Task objective: Quote exactly, and only, the lines of the material below from the line with "tax: 1180.59 -> 1295.37" through the line with "order number: SO-15023 -> SO-15027".

Available records:
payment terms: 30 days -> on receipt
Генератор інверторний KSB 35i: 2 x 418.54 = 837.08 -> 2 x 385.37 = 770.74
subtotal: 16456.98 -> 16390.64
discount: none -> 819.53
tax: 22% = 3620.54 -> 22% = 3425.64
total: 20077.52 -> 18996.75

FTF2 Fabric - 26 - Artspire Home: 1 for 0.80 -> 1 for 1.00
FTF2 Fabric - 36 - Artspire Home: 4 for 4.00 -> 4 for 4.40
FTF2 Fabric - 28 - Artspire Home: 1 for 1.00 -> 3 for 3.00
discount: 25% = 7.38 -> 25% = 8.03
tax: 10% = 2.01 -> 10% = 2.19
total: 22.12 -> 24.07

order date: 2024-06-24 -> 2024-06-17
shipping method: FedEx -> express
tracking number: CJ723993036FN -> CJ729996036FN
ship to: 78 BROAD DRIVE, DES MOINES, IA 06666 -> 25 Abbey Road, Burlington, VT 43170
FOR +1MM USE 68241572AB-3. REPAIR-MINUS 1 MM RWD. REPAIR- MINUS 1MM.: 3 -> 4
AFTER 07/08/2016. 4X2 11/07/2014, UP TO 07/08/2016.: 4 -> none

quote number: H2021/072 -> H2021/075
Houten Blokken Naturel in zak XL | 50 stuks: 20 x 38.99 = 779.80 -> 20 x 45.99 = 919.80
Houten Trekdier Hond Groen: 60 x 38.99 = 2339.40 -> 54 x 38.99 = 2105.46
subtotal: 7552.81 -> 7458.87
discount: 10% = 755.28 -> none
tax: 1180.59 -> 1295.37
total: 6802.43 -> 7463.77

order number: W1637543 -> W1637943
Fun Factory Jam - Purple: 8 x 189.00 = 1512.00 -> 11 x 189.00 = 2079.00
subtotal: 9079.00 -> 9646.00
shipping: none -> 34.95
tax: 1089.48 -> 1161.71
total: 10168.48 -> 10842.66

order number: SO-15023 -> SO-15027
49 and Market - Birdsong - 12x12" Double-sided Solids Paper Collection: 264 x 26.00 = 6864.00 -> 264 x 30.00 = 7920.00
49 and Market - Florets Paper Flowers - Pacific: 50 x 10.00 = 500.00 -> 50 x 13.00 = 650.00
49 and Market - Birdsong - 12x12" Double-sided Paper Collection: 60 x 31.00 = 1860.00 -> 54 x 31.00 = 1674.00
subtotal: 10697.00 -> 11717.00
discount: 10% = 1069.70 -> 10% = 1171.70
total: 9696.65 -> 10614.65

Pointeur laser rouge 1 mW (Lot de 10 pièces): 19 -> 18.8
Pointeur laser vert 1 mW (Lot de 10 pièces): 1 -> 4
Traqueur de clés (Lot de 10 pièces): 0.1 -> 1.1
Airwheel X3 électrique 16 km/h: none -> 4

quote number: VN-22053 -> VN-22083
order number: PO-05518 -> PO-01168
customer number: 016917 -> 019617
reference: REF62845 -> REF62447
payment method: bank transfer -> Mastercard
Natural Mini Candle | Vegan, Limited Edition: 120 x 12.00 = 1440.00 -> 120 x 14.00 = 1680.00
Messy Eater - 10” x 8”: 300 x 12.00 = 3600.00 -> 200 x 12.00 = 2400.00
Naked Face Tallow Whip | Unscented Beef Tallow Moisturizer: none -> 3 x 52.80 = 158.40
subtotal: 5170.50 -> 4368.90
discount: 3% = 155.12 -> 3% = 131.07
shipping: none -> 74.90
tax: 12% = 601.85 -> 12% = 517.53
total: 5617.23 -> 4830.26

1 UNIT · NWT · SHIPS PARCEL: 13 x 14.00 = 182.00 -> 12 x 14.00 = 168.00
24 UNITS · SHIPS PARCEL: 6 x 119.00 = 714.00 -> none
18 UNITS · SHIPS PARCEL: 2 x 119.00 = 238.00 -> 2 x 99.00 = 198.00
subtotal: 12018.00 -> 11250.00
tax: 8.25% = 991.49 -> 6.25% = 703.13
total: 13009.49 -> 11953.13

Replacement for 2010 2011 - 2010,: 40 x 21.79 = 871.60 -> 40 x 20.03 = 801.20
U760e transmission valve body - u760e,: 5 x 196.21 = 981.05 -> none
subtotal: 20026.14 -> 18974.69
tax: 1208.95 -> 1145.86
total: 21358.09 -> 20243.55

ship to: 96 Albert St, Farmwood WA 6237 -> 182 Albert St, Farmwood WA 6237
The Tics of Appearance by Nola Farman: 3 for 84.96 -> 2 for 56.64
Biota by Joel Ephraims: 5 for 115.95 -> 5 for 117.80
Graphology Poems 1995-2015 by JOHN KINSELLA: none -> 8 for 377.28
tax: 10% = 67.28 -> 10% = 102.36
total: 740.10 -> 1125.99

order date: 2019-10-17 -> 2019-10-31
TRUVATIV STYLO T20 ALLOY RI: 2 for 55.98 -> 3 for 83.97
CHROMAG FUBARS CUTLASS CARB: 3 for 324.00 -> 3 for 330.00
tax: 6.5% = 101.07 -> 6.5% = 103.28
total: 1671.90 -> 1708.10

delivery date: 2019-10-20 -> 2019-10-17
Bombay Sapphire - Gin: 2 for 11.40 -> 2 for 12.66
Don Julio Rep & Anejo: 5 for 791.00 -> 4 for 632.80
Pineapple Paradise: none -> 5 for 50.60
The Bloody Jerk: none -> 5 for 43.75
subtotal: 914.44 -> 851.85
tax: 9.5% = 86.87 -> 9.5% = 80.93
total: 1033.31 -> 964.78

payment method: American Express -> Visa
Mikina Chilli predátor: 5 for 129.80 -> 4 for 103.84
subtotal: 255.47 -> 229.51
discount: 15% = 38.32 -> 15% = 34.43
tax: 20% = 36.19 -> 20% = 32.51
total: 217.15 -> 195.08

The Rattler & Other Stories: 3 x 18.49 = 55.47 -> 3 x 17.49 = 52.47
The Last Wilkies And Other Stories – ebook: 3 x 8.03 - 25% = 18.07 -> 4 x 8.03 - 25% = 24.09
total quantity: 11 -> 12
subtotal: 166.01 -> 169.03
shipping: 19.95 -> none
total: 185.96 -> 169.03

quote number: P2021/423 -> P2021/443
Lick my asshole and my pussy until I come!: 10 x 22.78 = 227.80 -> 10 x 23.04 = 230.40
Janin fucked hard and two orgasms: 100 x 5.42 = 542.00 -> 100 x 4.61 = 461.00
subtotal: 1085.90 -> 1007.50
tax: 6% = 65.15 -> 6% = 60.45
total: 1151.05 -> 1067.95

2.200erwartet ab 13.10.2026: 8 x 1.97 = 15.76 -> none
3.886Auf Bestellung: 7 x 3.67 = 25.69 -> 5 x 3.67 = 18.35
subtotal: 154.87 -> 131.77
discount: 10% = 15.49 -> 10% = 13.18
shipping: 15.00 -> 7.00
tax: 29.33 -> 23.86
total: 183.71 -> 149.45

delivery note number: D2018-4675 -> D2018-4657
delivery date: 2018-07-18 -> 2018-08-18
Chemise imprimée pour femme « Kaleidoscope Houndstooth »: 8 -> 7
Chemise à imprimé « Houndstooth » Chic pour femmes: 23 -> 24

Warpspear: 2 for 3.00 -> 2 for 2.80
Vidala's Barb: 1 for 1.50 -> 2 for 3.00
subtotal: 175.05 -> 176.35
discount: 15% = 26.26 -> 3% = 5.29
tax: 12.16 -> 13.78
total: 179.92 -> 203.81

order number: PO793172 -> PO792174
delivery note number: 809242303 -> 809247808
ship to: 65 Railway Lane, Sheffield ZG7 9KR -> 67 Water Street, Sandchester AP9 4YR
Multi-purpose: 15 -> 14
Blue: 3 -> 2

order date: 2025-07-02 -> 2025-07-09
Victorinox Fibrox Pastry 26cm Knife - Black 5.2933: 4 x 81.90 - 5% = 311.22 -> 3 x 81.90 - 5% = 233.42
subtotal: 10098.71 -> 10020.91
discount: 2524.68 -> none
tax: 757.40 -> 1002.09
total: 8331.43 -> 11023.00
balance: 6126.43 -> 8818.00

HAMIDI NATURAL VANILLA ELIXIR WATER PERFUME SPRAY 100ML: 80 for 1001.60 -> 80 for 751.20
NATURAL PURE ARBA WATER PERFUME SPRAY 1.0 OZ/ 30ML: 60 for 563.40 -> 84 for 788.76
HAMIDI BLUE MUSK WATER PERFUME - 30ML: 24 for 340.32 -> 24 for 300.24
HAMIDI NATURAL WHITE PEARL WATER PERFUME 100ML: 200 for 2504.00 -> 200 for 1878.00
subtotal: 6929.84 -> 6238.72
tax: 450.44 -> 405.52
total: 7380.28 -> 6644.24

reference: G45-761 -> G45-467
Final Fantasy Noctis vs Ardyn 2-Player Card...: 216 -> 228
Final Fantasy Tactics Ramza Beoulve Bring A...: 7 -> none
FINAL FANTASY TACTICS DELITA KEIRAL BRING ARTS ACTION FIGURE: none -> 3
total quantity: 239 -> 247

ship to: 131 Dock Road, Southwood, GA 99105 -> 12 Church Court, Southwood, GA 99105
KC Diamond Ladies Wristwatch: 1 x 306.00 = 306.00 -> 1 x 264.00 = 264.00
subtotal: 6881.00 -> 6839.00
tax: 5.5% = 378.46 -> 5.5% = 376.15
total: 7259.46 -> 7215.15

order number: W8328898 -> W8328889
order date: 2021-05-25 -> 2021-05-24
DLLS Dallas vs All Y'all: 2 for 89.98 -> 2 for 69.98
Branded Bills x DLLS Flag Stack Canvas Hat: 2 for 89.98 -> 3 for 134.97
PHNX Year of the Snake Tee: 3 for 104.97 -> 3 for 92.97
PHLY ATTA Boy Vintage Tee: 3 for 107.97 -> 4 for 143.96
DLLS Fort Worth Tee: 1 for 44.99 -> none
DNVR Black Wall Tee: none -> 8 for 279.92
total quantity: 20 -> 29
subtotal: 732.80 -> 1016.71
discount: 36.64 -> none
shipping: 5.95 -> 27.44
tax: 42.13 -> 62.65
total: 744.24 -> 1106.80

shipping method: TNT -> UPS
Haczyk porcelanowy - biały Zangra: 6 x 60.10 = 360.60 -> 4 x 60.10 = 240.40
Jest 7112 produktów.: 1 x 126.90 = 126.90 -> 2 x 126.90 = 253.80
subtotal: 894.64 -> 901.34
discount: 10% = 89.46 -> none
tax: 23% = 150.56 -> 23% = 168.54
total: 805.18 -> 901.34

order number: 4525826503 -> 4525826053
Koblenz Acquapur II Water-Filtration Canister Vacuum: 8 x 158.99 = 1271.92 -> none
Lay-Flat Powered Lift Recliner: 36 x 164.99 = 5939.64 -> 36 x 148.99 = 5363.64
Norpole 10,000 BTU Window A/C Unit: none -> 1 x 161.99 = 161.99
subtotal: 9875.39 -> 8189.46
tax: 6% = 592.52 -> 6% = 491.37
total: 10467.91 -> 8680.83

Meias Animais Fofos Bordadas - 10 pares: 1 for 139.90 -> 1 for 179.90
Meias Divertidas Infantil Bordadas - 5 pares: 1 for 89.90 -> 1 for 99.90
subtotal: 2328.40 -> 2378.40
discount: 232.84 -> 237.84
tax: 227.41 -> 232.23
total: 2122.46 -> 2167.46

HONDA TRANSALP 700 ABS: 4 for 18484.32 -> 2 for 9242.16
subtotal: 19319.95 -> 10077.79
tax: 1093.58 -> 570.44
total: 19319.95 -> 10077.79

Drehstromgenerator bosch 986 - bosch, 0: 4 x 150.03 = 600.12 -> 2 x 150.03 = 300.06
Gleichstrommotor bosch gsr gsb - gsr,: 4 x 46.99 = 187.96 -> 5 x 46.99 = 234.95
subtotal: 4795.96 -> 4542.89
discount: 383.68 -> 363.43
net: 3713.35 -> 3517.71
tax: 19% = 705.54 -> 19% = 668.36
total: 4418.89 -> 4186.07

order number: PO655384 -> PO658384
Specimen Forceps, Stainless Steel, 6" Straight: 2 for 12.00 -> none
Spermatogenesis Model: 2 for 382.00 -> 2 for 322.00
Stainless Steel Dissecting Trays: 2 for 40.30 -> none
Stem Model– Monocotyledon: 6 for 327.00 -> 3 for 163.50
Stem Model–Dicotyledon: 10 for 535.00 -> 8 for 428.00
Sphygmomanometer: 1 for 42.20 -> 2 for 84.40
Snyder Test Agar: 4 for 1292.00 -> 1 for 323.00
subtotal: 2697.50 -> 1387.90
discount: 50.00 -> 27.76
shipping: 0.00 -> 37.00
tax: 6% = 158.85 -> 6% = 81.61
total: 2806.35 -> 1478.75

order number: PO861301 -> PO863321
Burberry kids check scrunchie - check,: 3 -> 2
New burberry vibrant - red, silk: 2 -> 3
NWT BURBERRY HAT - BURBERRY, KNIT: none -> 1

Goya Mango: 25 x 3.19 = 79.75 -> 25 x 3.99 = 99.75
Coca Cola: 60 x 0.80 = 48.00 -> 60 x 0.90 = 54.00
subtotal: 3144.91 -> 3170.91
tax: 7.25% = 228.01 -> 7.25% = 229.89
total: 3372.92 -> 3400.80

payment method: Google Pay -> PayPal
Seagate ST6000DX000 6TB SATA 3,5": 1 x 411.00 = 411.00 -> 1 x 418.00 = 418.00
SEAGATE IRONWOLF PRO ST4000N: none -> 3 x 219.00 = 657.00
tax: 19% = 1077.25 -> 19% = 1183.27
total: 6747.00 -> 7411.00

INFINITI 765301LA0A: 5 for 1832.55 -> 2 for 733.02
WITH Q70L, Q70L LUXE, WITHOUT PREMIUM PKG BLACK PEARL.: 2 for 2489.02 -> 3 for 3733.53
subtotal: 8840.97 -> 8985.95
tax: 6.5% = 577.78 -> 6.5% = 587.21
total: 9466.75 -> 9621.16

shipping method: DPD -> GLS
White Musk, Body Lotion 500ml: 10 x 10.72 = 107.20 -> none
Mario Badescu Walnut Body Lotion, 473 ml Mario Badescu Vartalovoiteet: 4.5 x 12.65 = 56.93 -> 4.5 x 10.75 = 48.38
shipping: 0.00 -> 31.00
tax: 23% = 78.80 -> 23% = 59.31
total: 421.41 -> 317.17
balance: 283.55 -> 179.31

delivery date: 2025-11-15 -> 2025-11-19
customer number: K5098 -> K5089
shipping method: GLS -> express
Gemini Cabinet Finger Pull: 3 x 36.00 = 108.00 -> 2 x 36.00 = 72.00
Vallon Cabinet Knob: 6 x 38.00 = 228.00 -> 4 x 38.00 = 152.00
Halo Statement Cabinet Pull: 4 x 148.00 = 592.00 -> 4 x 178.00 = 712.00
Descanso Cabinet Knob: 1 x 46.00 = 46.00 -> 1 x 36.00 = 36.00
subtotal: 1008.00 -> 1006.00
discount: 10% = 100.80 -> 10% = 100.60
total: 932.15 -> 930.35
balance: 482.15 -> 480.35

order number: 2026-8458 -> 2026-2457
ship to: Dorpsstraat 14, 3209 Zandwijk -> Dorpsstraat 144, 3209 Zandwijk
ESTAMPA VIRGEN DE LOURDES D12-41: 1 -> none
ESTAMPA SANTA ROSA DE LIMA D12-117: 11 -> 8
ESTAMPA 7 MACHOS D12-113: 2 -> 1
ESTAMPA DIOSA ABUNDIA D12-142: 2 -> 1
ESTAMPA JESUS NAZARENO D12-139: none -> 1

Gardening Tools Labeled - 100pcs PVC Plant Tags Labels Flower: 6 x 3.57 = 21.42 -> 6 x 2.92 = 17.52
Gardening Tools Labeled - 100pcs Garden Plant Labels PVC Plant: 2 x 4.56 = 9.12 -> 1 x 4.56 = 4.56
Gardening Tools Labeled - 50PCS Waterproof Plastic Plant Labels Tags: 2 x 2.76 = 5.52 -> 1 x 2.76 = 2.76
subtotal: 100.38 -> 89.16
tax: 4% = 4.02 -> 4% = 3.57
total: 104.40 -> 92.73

Written response:
tax: 1180.59 -> 1295.37
total: 6802.43 -> 7463.77

order number: W1637543 -> W1637943
Fun Factory Jam - Purple: 8 x 189.00 = 1512.00 -> 11 x 189.00 = 2079.00
subtotal: 9079.00 -> 9646.00
shipping: none -> 34.95
tax: 1089.48 -> 1161.71
total: 10168.48 -> 10842.66

order number: SO-15023 -> SO-15027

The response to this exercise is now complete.